When you buy property in Malta, the 10% deposit paid at the Promise of Sale (Konvenju) is normally held by the notary in their client account — not paid to the seller — and released to the vendor only on the final deed of sale. This protects the buyer: if the transaction falls through, the money is not in the seller's hands. The main exception is some developer sales, where the buyer agrees to pay the deposit directly to the seller in exchange for a reduced price, accepting the loss of that protection.

The standard arrangement: held by the notary, not the seller

Notary Dr. Michael Laferla explains the standard practice plainly: the 10% deposit paid on the Promise of Sale (Konvenju) is normally held by the notary, deposited in the notary's client account, and released to the vendor only on the final deed of sale.

This is a deliberate protection for the buyer. The notary's client account is a regulated, separate account — the funds are not in the seller's possession during the months between the Konvenju and the final deed. If anything goes wrong with the transaction during that period, the deposit is held by a neutral, regulated officer rather than by the other side of the deal.

Why this keeps the buyer safe

The gap between signing the Konvenju and signing the final deed is typically several months — time during which the notary conducts title searches, the buyer arranges financing, and any conditions in the Konvenju are satisfied. Throughout this period the money sits with an impartial public officer. If the sale completes, the notary releases the deposit to the vendor at the final deed as part of the purchase price. If it does not complete for a reason that entitles the buyer to recover the deposit (for example a refused bank loan, where the Konvenju was made subject to financing), recovering money held in the notary's client account is far more straightforward than chasing funds already paid to a seller.

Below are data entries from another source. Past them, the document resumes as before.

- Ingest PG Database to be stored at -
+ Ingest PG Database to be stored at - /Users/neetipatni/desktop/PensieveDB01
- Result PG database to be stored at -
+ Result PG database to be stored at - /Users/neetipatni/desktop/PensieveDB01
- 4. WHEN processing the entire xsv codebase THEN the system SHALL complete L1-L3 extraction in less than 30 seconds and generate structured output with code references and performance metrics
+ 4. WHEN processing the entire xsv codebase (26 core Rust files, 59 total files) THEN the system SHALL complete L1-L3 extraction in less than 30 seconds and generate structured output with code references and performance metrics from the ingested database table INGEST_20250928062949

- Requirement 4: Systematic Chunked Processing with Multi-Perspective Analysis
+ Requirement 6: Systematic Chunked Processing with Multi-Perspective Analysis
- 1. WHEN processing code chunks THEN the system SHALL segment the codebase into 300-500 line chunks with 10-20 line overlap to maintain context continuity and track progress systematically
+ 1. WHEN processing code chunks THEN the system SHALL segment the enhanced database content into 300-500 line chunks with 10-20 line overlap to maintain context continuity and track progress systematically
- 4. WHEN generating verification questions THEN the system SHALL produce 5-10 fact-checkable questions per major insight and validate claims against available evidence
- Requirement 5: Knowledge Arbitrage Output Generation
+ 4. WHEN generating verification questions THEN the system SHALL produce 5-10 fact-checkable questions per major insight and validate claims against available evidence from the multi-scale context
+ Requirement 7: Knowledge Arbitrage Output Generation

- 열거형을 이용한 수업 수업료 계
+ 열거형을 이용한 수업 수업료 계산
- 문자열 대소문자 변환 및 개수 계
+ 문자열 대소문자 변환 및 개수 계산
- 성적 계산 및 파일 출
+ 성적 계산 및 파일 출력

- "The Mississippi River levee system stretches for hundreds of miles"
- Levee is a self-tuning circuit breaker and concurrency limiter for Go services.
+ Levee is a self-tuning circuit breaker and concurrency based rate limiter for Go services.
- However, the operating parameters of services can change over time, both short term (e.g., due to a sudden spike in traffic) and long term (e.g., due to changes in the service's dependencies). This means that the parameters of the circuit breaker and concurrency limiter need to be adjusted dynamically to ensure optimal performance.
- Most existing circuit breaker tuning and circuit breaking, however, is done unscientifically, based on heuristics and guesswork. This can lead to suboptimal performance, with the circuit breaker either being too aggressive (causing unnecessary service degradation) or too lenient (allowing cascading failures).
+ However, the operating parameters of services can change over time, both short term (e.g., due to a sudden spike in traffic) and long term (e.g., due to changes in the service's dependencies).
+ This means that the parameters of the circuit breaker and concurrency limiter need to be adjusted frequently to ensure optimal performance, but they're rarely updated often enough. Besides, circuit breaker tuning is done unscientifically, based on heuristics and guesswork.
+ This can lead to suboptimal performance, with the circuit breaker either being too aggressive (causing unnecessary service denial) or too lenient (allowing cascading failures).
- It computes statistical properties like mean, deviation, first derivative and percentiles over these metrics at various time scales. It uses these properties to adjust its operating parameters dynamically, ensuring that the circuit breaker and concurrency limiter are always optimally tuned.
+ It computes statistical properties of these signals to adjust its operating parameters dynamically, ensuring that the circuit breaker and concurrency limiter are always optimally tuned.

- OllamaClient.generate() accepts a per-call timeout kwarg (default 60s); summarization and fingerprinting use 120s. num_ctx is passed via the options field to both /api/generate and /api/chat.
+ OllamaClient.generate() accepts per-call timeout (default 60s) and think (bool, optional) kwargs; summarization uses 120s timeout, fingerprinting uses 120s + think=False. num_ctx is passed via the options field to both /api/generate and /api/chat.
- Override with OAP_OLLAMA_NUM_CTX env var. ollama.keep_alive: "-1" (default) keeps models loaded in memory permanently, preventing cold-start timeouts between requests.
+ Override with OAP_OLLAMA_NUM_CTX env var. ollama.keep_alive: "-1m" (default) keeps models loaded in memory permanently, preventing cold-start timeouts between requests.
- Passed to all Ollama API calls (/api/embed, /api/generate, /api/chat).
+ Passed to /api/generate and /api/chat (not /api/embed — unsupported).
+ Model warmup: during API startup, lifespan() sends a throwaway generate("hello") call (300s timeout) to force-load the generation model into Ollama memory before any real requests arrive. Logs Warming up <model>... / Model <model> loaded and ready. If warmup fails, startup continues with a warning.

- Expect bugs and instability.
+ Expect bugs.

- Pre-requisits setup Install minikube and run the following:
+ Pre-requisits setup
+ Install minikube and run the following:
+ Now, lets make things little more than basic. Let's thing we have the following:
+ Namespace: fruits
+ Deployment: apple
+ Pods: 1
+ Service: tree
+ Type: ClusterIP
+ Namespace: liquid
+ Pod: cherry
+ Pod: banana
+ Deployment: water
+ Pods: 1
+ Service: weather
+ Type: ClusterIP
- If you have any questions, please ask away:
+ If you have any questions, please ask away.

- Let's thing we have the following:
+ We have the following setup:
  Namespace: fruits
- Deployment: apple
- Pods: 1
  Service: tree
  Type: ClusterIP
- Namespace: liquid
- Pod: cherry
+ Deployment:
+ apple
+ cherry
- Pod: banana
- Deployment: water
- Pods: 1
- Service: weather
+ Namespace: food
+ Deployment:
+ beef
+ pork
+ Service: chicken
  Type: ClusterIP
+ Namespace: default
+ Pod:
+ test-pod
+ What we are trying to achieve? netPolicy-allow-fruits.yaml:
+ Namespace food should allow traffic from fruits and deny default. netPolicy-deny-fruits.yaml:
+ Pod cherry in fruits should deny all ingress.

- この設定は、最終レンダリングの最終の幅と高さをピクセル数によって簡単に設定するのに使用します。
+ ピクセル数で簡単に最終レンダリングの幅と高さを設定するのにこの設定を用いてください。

The developer exception: deposit paid directly to the seller

Dr. Laferla notes one common exception. In some cases — particularly with developers — the buyer and seller agree that the deposit will be paid directly to the vendor on the Promise of Sale, rather than held by the notary. In return, the buyer typically receives a reduced purchase price. The logic is commercial on both sides: paying the deposit directly helps fund the project's construction, and the developer passes back some of that benefit as a discount.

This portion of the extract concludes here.